Computing Project MAD: October 2025

So I've recently become aware of the Plan 9 family of operating systems and related technologies. Invented in the ‘90s by the geniuses from Bell Labs, it is a distributed operating system using a distributed filesystem - so it's not unlike in Project MAD, and as such, it's a good idea to discuss the one in terms of the other. I have revised this summary many times by now, and I’m still not sure I'm happy with it, but here we go anyhow.

There are a lot of different ways to look at the differences between the two; I'll try to avoid cynical or self-serving “analysis” that paints everything I do as right and anyone else's ideas as wrong. In part so that I can get this blog post out sooner, I'd like to focus in on one particular aspect first, and draw a distinction between the way Plan 9 and MAD handle resources in a distributed system.

I will summarize Plan 9's resource model as a being ‘pull’ model, by which I mean, the resources of the system (eg, devices and running software agents) are made publicly available, and any given program can “pull on them” (which yes, includes pushing data) from wherever the program is on the system. I'll make an analogy here of two ships, at some arbitrary distance apart in a large body of water. A ‘pull’ model involves a direct connection between the two ships, analogous to firing a grappling hook across the distance and pulling a line taut; you can then send resources back and forth across the line as needed, but because that rope is the sole point of contact, all negotiations between the two ships must go across it, from the most mundane to the most meaningful.

MAD does the opposite; it uses a “push” model. Using the same analogy, a MAD ship will send out smaller boats, each towing a line, to go out and meet other ships. Because these boats contain trusted crewmembers, they can negotiate and handle certain problems and events autonomously; not everything that happens needs to be coordinated with the mothership, meaning the line between the boat and ship can be reserved for important communications and resource transfers.

Stepping back from the analogy, Plan 9's uses a protocol called 9P that creates a shared filesystem, and then uses some filesystem functions for configuration, which selects which devices any given process should be using (eg, console, keyboard/mouse, display, etc), among other uses.
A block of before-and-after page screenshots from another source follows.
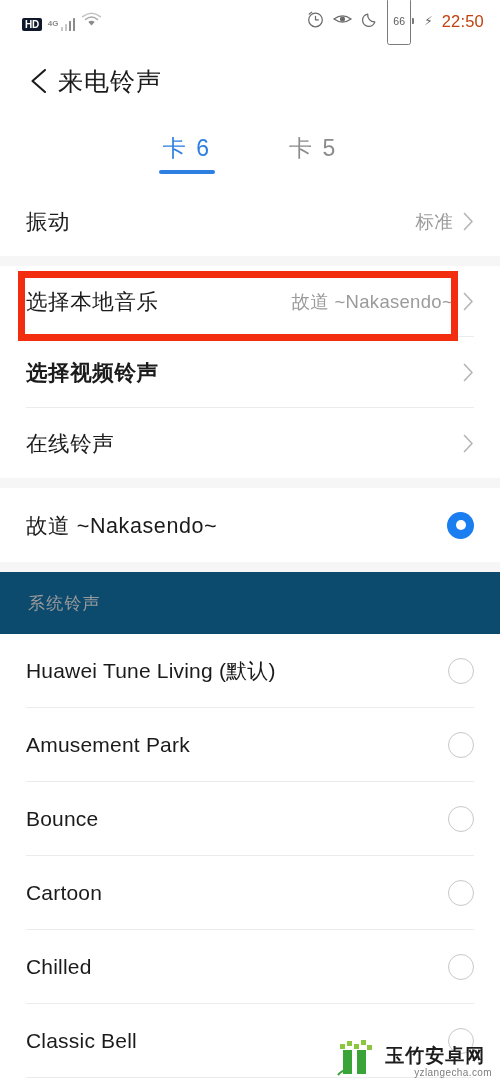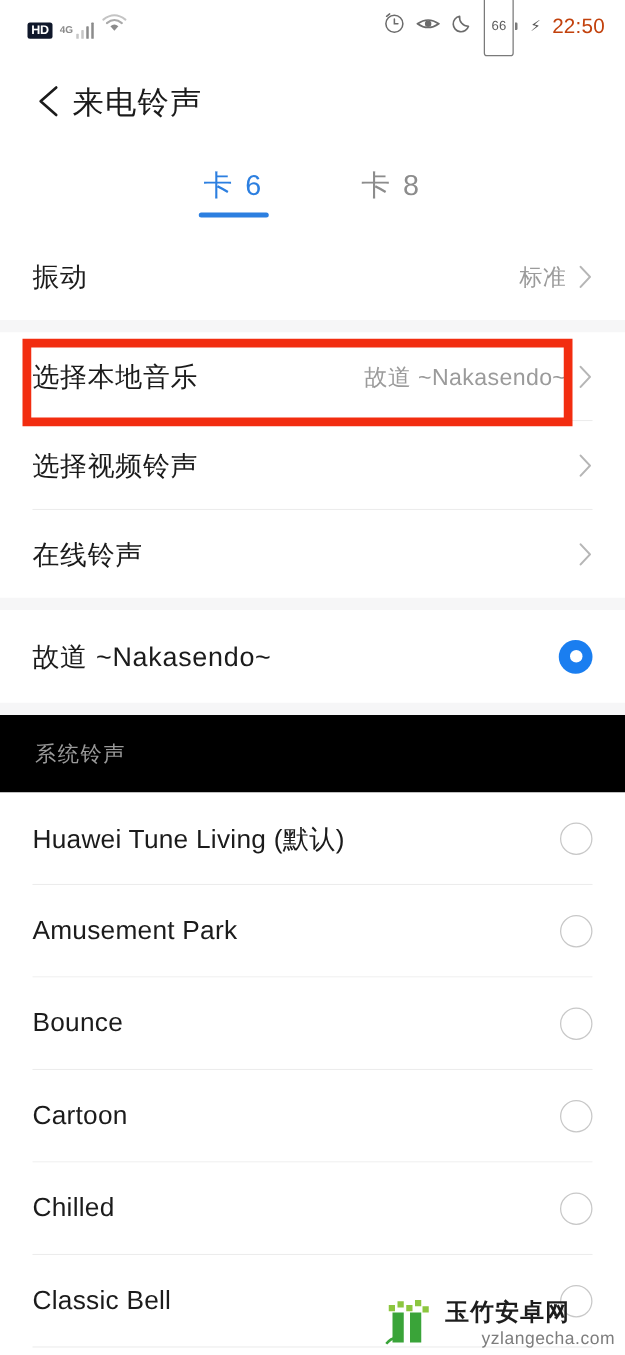"卡 8" div.tab { text: 8 -> 5 }
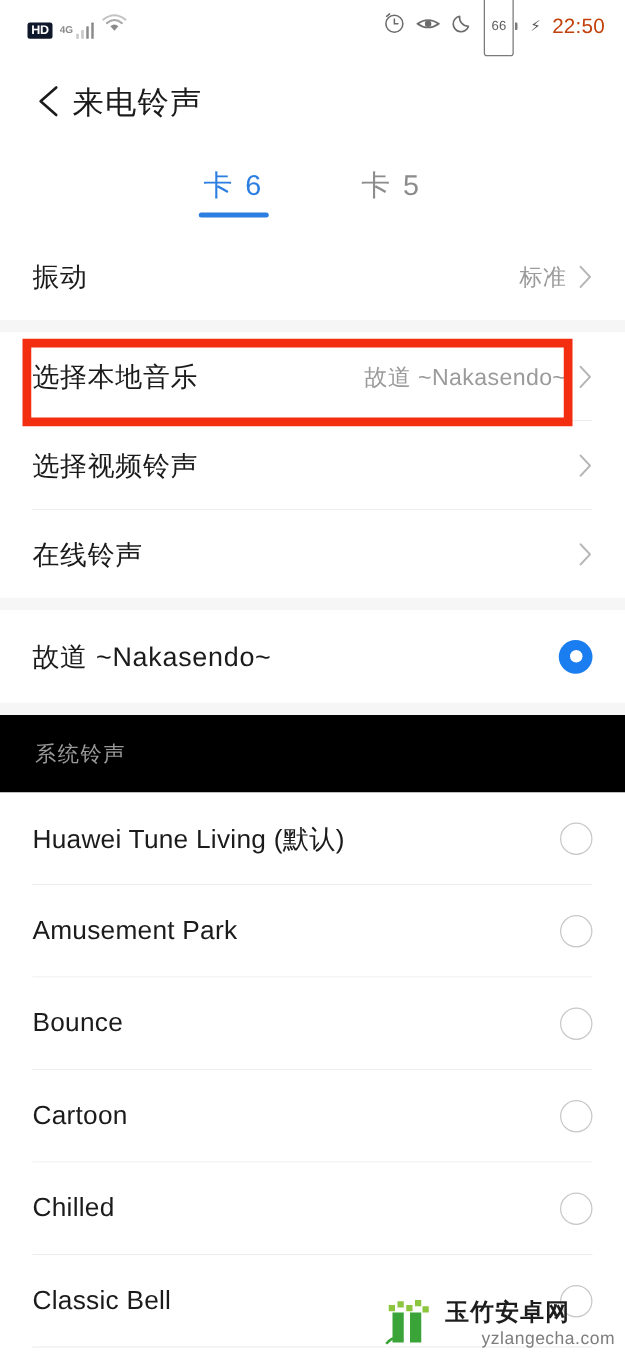"选择视频铃声" .row.highlight { font-weight: none -> bold }
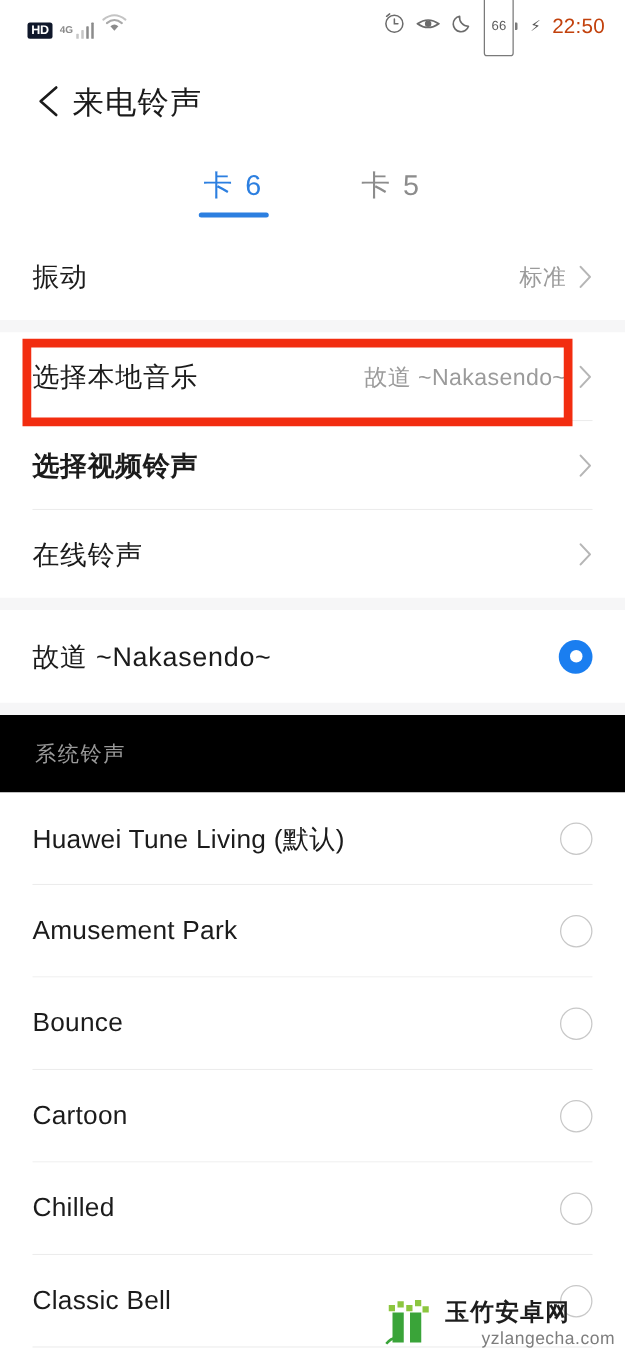"系统铃声" .sect-head { background: #000000 -> #0c4a6e }
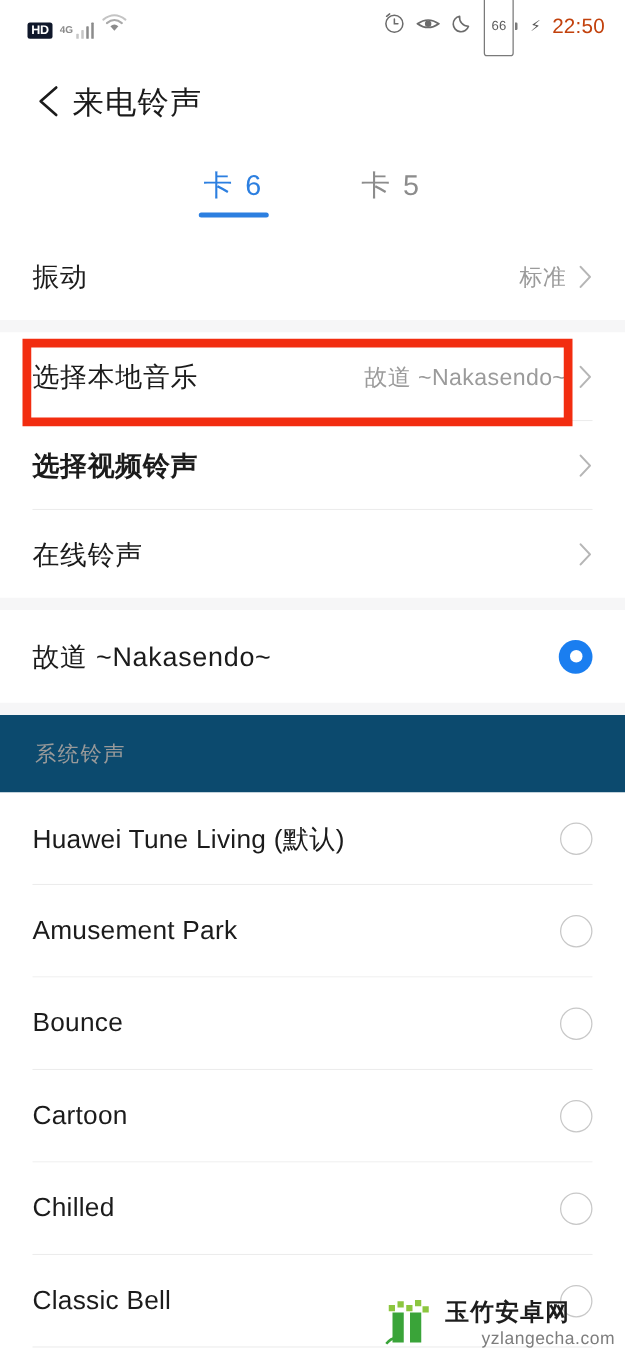"yzlangecha.com" .wm-en { font-size: 14px -> 10px }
While I can see the vision, the choice to encode system configuration in a way that's hard to read and write is problematic. Better tooling would help; it would be nice if the canonical configuration tool does what it does in a more user-friendly way. Many systems have trouble with that, but it's something that really ought to be considered when making your tools.

Plan 9's design works because they chose to make everything in the system a file, and make those files available over the network. The “Everything is a file” metaphor of course comes from Unix, and I will get into how MAD uses a different core philosophy another time. Making a distributed filesystem that is available across the network is also a mechanism MAD uses, though differently; I will mostly discuss that more later, too. The point is, Plan 9 decided on a standard interface for devices and other programs, a way to configure that interface, and a way to make that interface available across a network; that is the core of what a distributed system needs. What makes it fundamentally a ‘pull’ model is that they didn't do anything more than making those interfaces available; in that way it is little more than a server-client model that would work just as well using the Internet Protocol as it does under 9P, if for whatever reason you chose to build such a network over IP.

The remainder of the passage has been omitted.